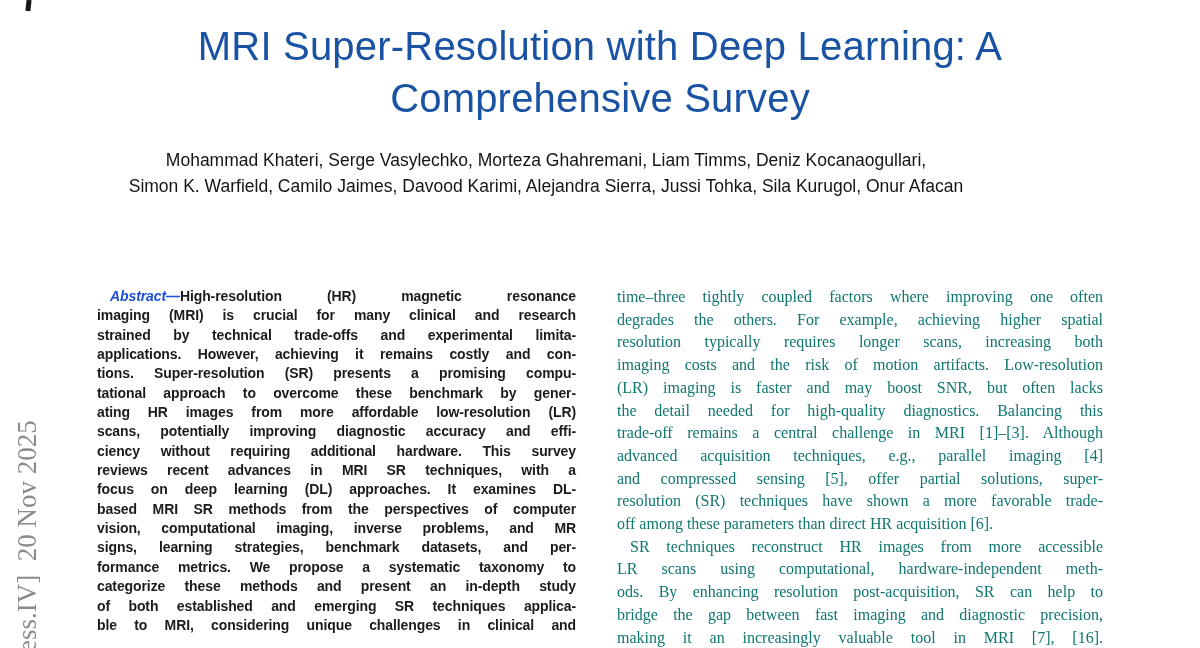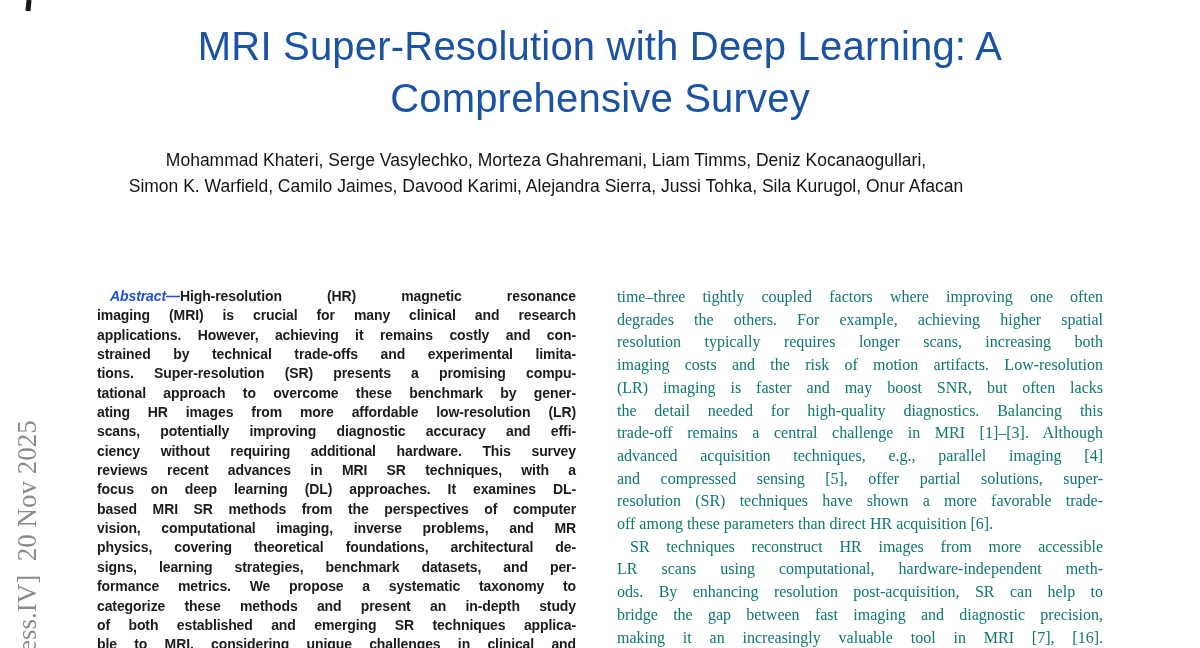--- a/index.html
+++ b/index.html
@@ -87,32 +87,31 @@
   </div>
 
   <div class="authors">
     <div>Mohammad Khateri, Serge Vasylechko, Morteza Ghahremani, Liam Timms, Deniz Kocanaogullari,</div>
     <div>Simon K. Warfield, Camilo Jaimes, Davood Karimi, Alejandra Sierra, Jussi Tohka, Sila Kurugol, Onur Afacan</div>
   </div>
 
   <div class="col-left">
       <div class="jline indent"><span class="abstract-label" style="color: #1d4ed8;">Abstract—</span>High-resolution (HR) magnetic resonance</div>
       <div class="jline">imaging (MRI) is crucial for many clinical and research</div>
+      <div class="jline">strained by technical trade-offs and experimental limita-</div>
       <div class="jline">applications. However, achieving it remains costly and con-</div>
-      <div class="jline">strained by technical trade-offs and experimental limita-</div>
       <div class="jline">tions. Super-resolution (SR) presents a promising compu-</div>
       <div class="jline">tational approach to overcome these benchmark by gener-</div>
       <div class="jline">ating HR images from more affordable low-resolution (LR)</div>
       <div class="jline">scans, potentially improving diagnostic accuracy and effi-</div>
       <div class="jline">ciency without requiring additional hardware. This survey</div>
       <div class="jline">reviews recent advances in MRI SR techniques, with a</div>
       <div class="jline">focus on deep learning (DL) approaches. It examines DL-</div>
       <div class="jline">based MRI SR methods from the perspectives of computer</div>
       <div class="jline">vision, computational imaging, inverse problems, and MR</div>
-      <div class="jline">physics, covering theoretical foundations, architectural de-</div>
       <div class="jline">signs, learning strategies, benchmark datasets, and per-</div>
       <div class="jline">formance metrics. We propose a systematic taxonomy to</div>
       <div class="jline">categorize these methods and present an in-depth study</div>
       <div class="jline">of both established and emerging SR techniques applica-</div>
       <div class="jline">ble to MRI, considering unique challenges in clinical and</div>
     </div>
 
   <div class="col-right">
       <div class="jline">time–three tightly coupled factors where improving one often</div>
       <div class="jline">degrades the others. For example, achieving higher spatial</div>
==
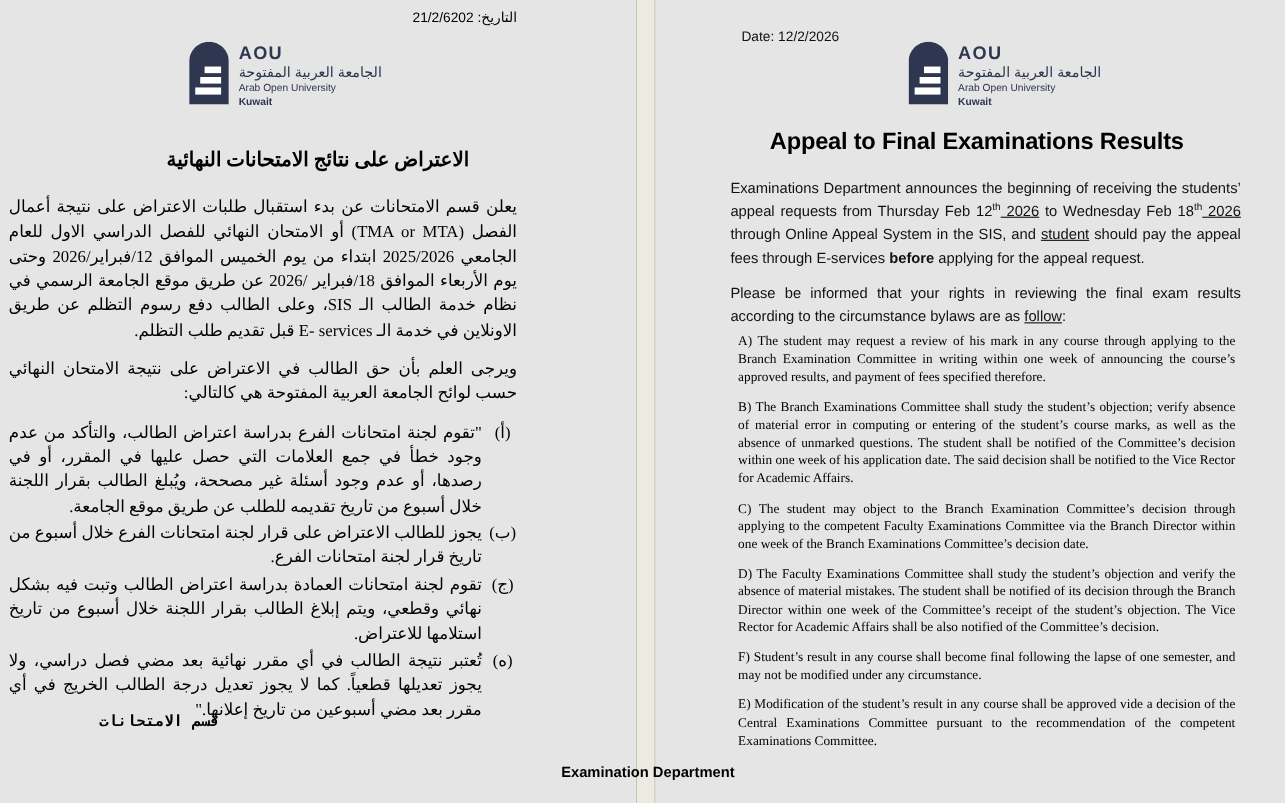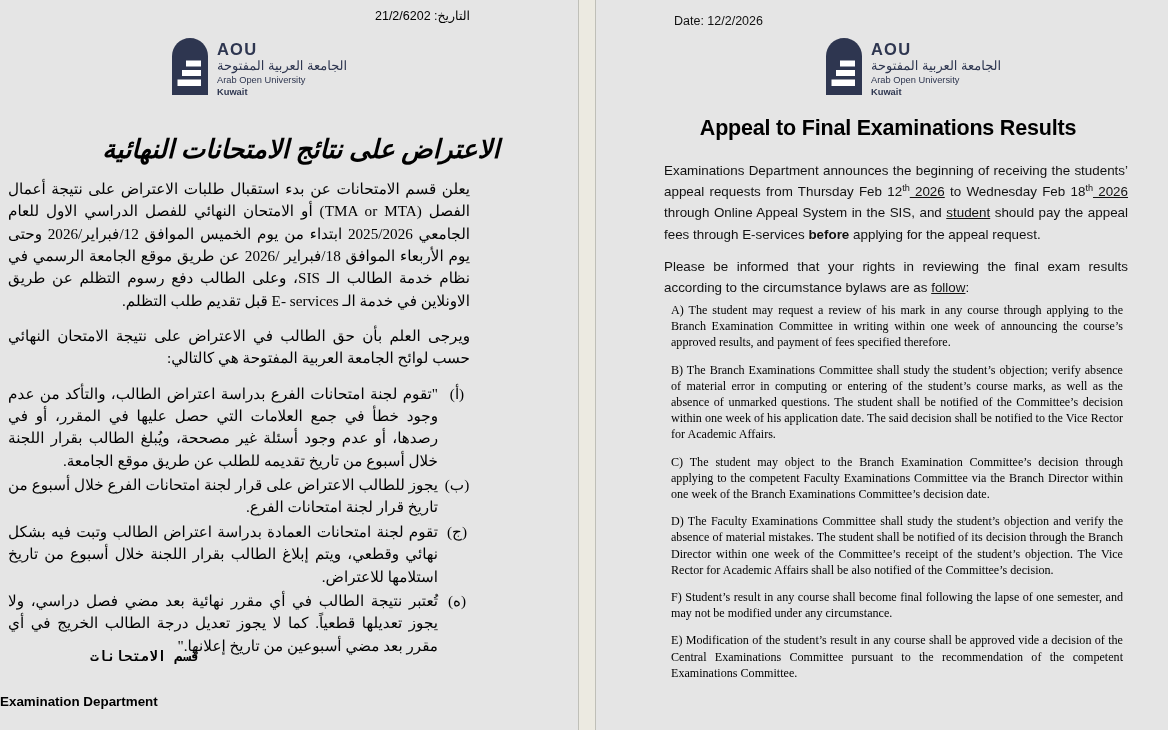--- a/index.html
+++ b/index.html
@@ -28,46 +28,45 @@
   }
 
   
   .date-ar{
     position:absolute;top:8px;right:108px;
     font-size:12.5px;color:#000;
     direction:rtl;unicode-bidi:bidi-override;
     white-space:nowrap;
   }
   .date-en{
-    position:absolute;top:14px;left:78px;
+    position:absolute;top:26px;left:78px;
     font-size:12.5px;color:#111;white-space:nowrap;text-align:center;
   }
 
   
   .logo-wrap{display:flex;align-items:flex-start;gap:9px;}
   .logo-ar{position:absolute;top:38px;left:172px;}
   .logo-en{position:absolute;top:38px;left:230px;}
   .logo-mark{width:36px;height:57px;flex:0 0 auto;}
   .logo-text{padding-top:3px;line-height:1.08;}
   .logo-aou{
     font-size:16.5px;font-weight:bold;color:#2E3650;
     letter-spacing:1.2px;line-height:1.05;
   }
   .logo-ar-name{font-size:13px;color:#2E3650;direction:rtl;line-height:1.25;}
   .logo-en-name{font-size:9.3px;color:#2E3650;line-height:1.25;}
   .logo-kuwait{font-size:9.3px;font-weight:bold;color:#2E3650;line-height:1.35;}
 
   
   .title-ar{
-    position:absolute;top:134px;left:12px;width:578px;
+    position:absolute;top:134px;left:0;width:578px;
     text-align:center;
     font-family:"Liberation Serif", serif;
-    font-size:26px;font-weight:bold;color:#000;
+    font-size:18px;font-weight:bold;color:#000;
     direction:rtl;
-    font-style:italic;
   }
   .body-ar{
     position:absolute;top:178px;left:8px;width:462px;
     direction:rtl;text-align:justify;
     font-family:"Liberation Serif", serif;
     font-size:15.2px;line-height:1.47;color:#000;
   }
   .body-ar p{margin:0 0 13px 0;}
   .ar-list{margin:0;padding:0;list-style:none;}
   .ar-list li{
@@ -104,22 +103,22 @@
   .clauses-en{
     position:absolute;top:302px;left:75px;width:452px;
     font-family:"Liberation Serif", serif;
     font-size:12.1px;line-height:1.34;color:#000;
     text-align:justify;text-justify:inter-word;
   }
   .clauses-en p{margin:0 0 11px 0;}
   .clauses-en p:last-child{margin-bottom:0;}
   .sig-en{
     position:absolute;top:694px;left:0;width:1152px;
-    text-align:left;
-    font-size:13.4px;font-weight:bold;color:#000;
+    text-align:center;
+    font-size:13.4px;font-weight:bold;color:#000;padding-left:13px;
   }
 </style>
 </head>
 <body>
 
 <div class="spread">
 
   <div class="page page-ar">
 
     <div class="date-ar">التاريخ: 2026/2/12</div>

Requirement - For the string "strained", count the matching lines in the listing and give that number by itself.

Exercise solution - 2